LOS ANGELES – Valentine's Day may be past us this year, but people looking for love online in the United States and Canada have lost more than $1 billion in the past three years – with the number of complaints rising annually, according to a new report from the Better Business Bureau.

Researchers estimate there are 25,000 scammers actively trolling for victims on dating sites, spending months wooing people online before asking them to wire money for some fictitious emergency.

Jarrod Wise, vice president of marketing and business development with the Better Business Bureau in San Francisco, says scammers often give themselves away by insisting a person leave the dating site to keep in touch.

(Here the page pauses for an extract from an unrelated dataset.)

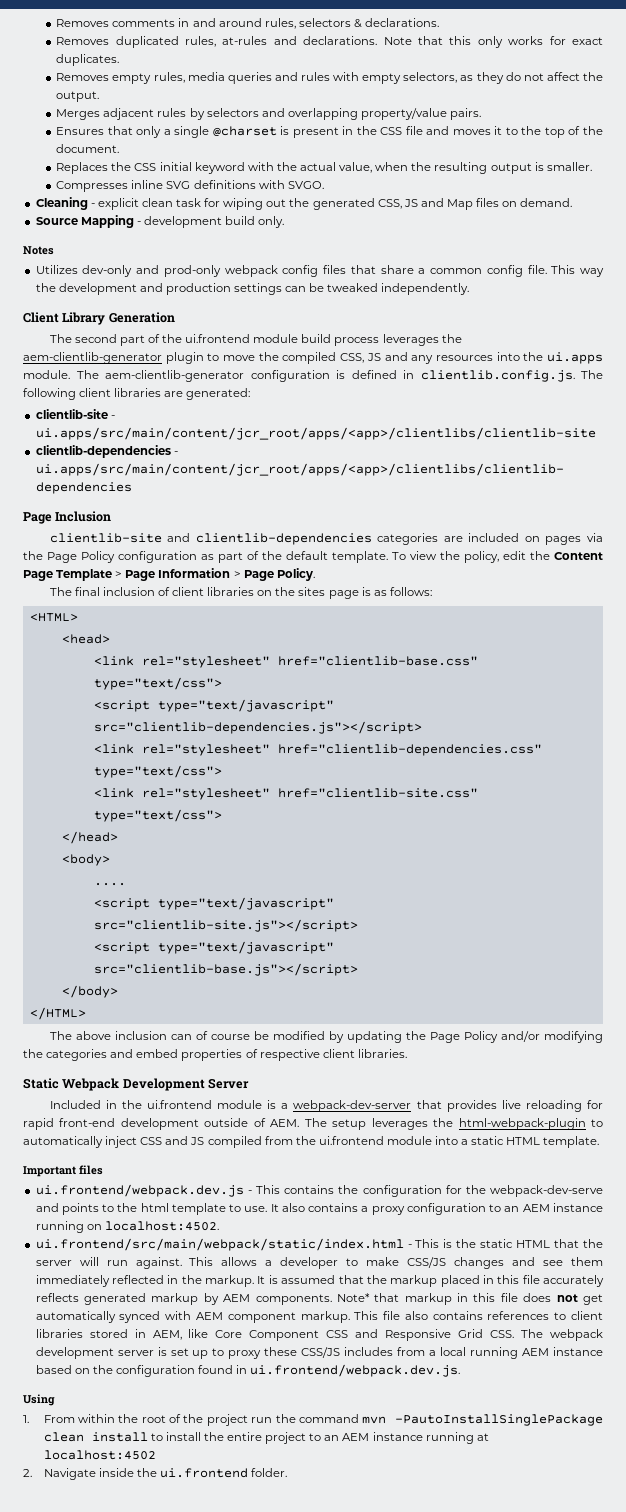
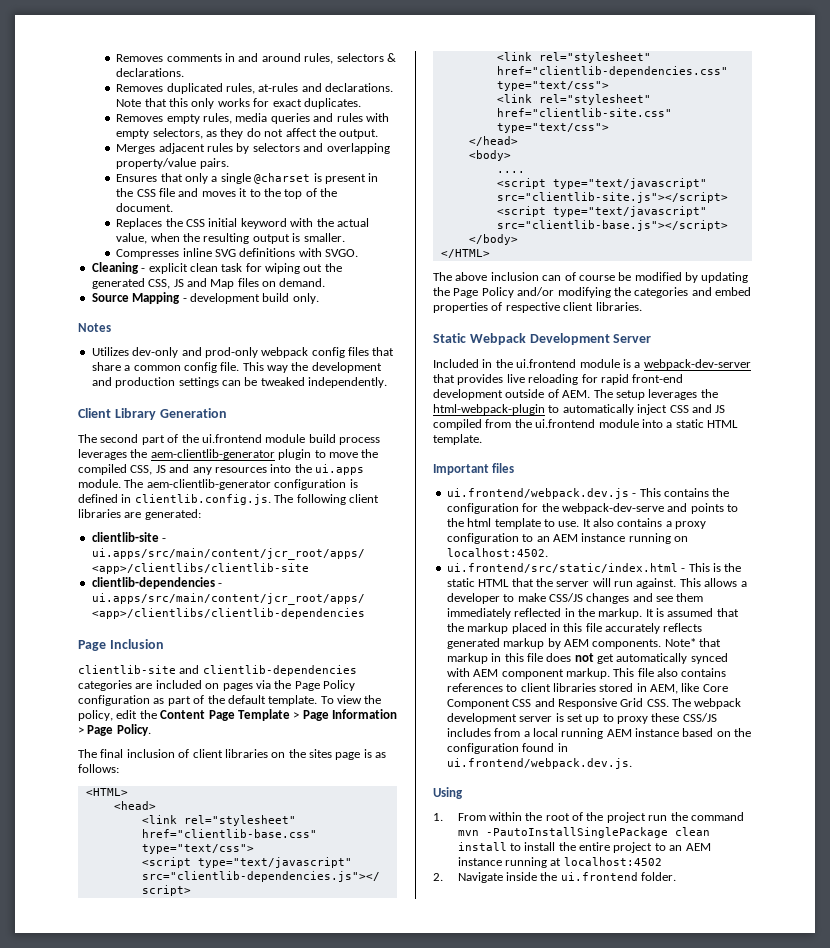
[35,1238,404,1251] ui.frontend/src/main/webpack/static/index.html -> [446,563,678,573] ui.frontend/src/static/index.html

"If you are engaging with someone on a dating site, and they want to go off the site within a few conversations, that's a big red flag that that's a potential scam, because they're trying to hide themselves from the dating site,” he says. “So, they want to get off that communication portal and engage with you through a text message or email."

The study also estimates more than a million people in the U.S. have fallen victim to a romance scam in the past five years, and even more worldwide – and sadly, some have even taken their own lives after discovering it was a hoax.

Wise suggests checking up on people who connect online by doing an image search to see if that same picture has been used on other sites. He says you can do the same thing with the messages they send.

"If they send you like a poem, or a long message saying something like, 'Hi dear, I miss you, I love you,' copy that text, and put it into Google search, and see if that same text has been popping up on other sites also, because they'll typically use the same messaging with multiple victims," says Wise.

AARP has tips to avoid scams on its Fraud Watch Network, at 'AARP.org/fraud.' They include never sending money to someone you haven't met in person, watching out for people who claim to be from the U.S. but say they're in the military or working overseas, people who are hard to reach by phone, and those who make excuses about not being able to meet in person.